■ **Task instructions**: Go to the line below that has "border: 4px solid", print it and each line after it exactly, and stop after the line that has "color: #1d4ed8 ->"; leave out pictures.

■ **The records**:
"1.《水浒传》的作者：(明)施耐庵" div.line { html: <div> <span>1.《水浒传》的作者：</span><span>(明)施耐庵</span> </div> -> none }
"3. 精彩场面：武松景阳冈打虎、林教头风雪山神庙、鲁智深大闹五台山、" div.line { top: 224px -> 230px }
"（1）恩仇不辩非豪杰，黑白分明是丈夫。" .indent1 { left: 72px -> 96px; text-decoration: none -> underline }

--

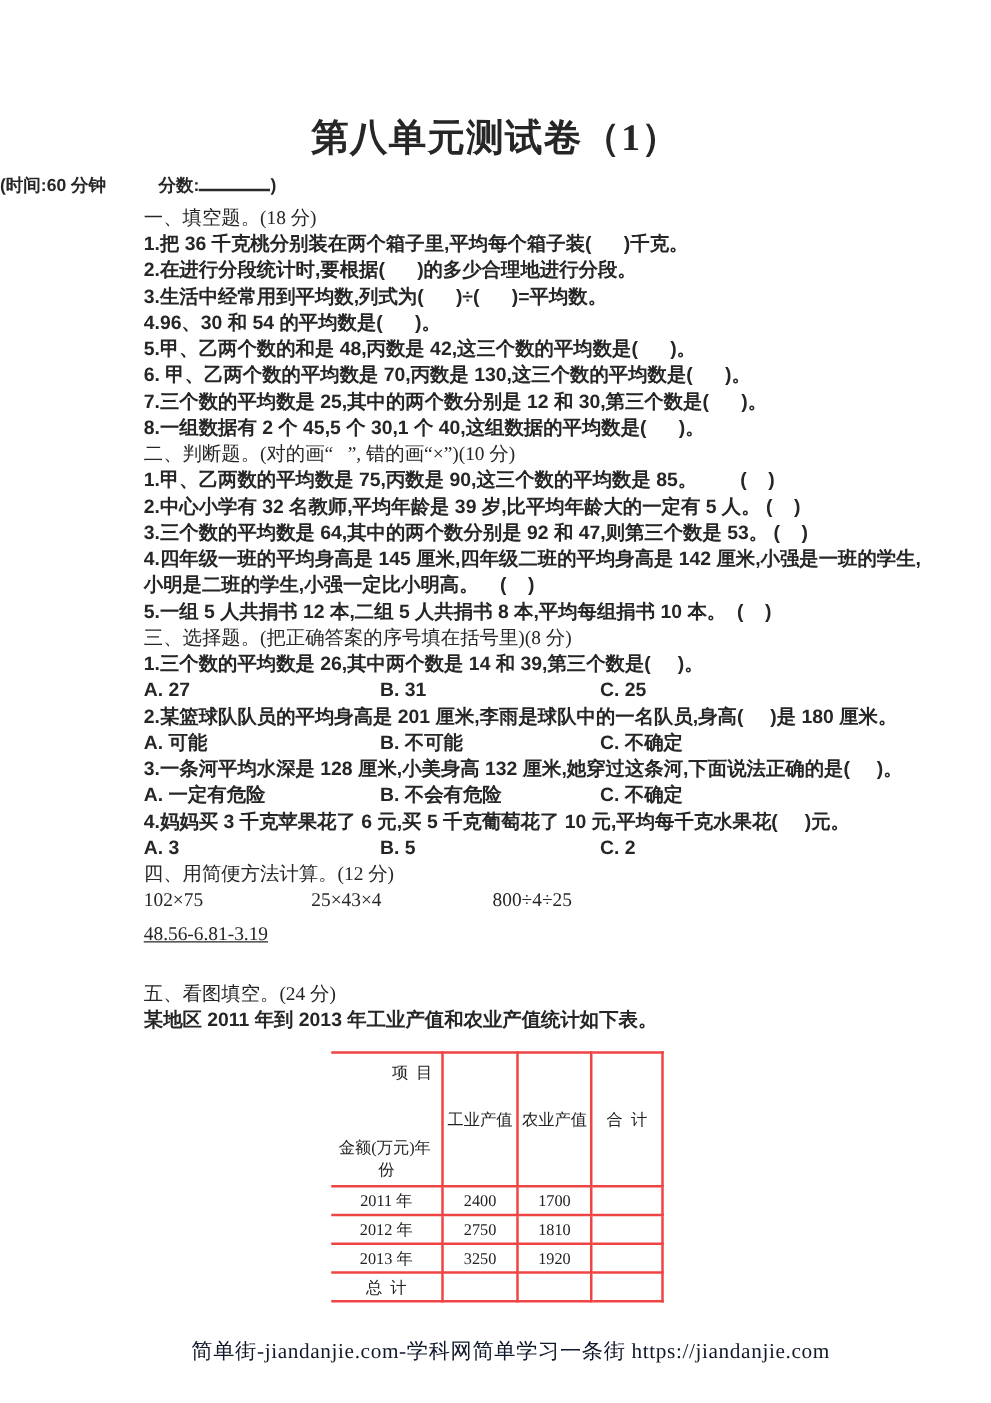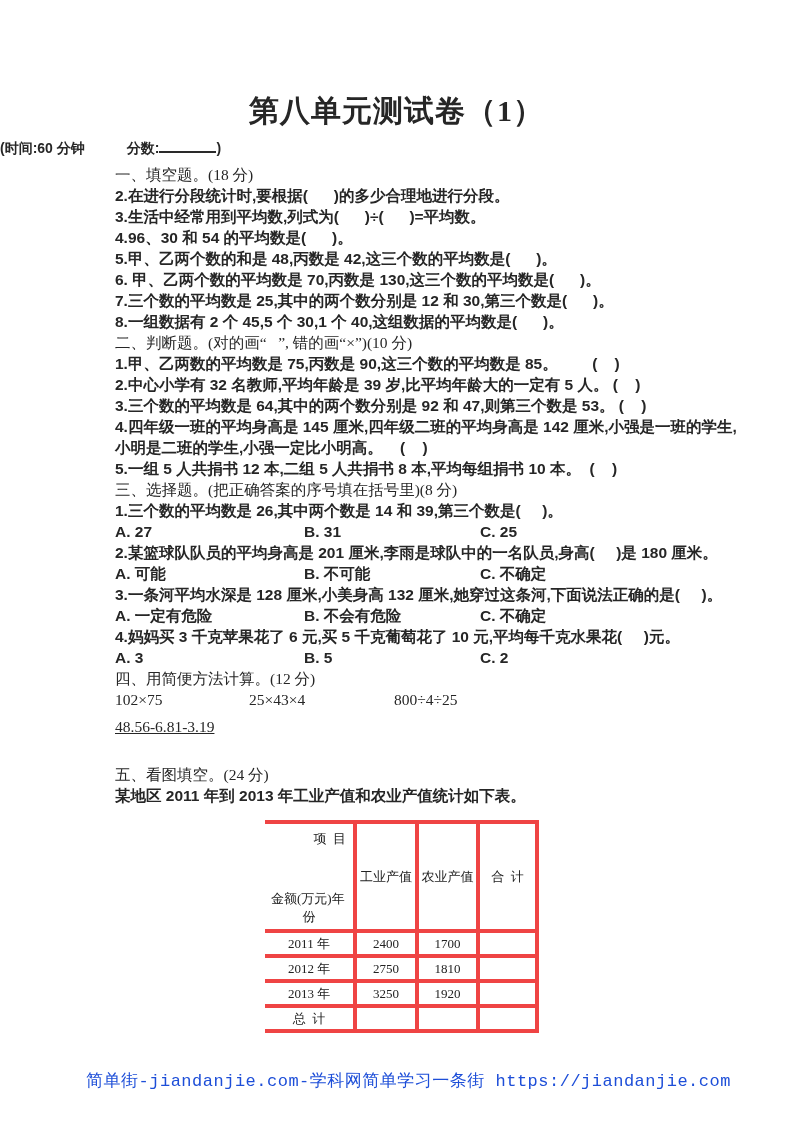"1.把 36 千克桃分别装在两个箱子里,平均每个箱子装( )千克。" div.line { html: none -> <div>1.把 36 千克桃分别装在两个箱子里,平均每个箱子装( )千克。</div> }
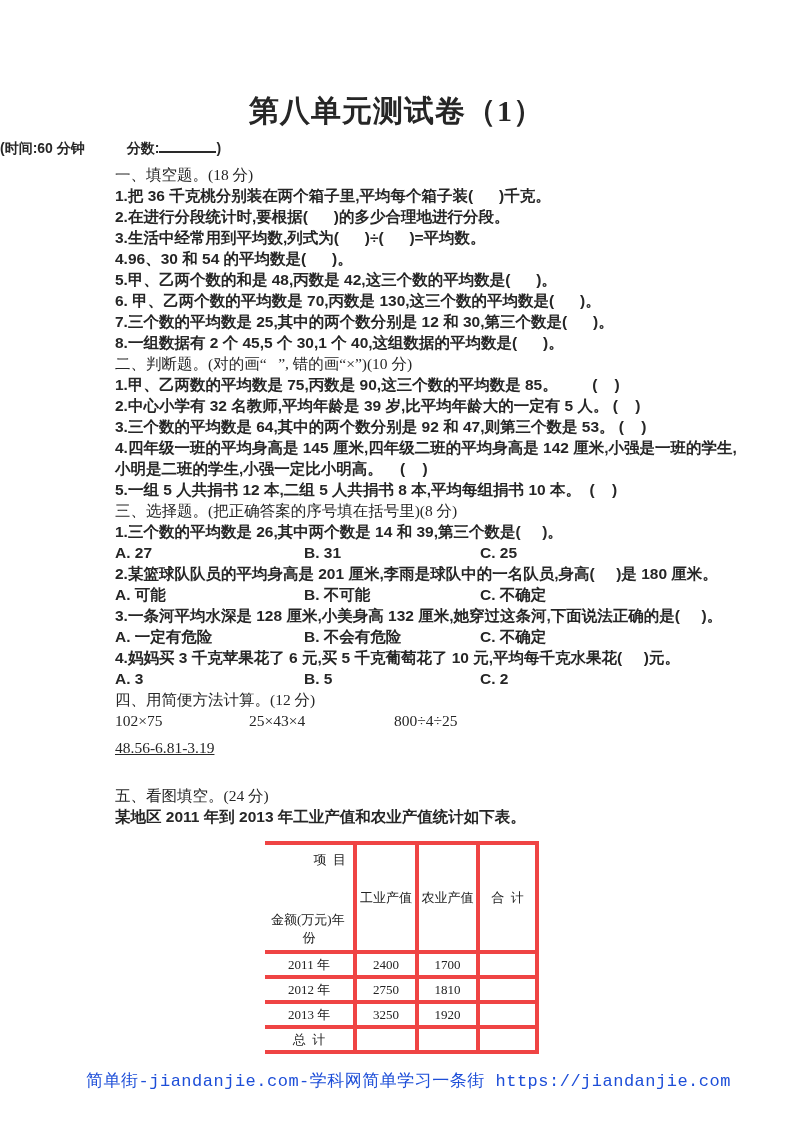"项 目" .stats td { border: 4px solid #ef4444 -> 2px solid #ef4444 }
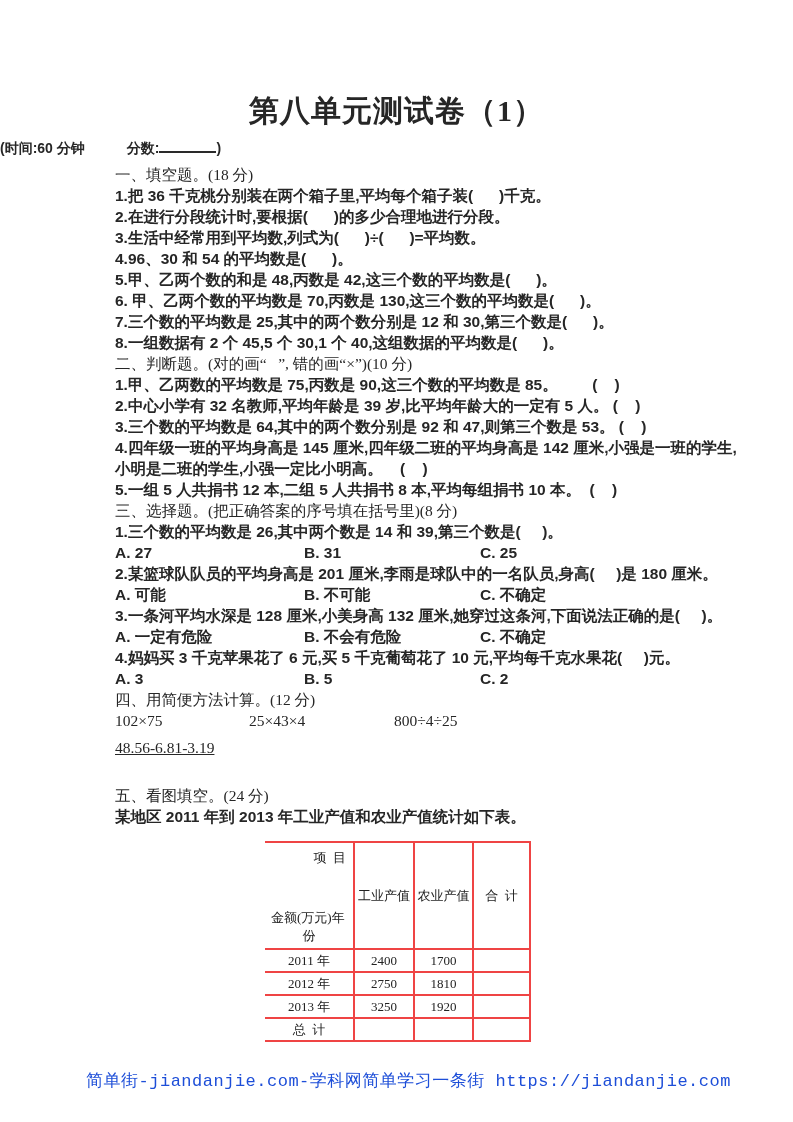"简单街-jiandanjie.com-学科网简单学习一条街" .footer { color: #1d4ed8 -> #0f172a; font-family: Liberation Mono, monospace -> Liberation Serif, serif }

* * *

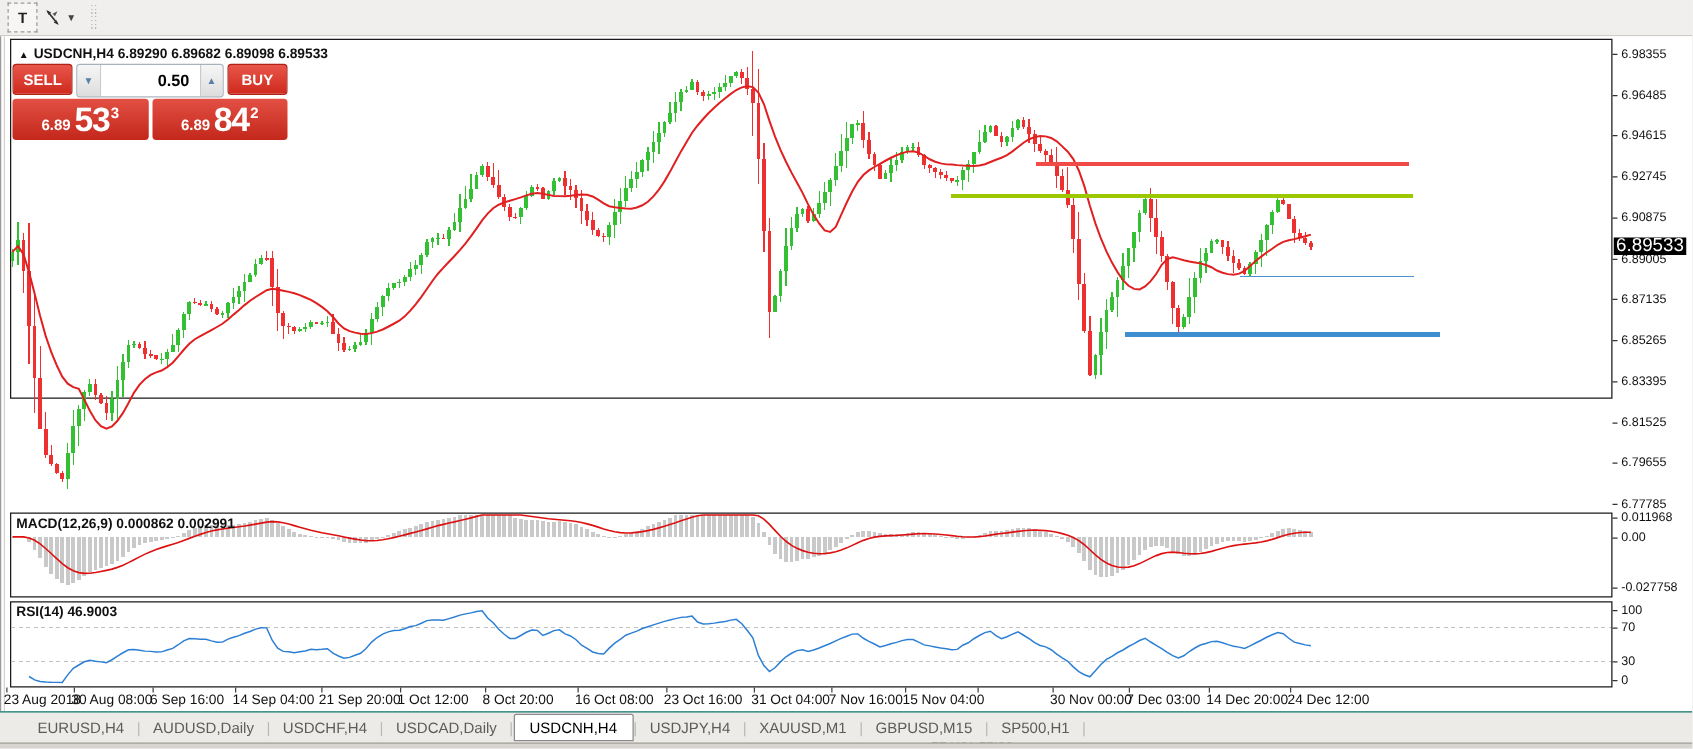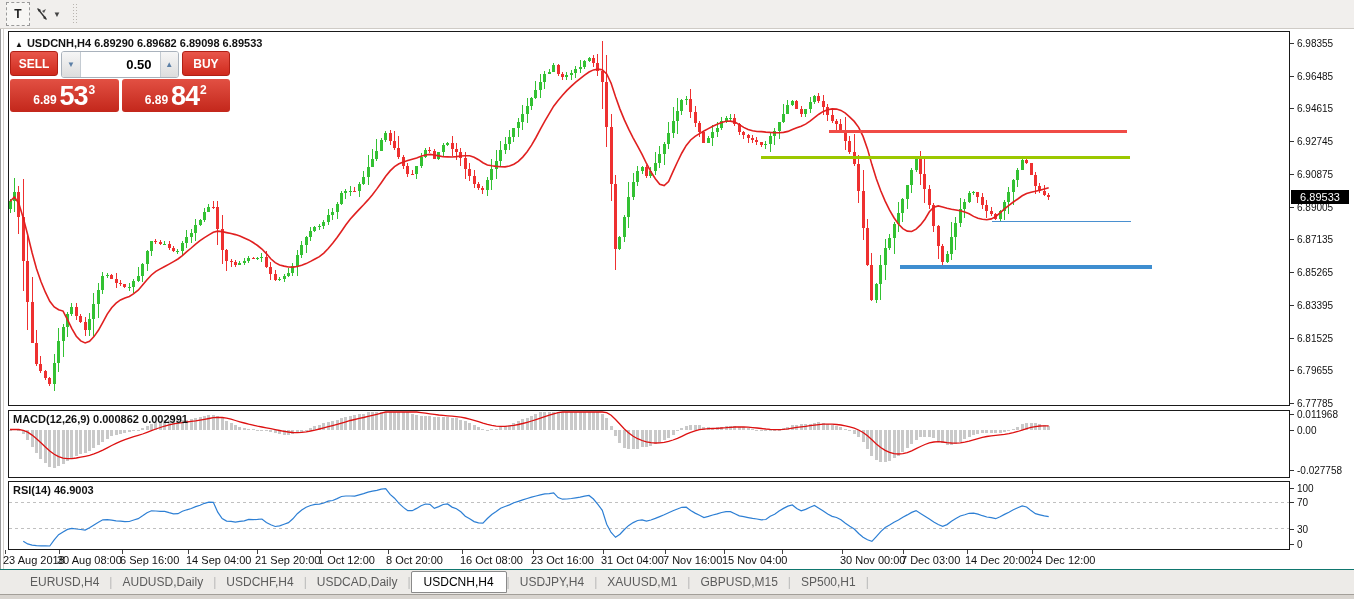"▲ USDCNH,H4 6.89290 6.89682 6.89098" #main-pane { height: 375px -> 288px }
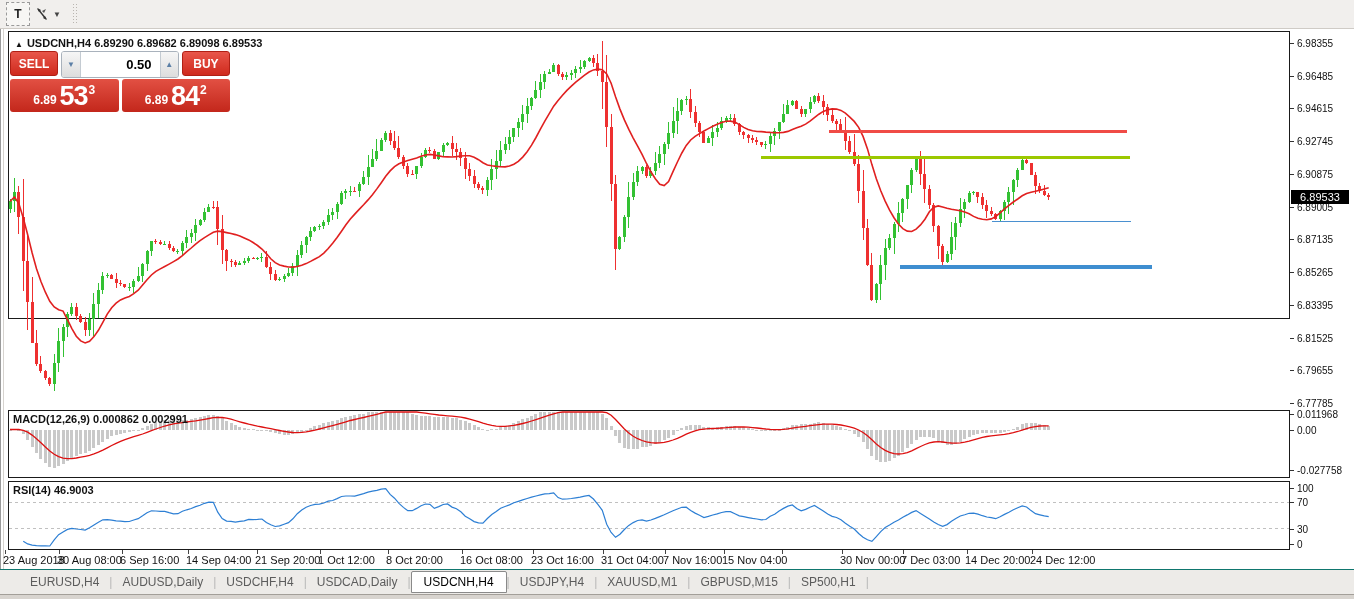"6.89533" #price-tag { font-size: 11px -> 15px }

■ **Result for this exercise**:
"项 目" .stats td { border: 4px solid #ef4444 -> 2px solid #ef4444 }
"简单街-jiandanjie.com-学科网简单学习一条街" .footer { color: #1d4ed8 -> #0f172a; font-family: Liberation Mono, monospace -> Liberation Serif, serif }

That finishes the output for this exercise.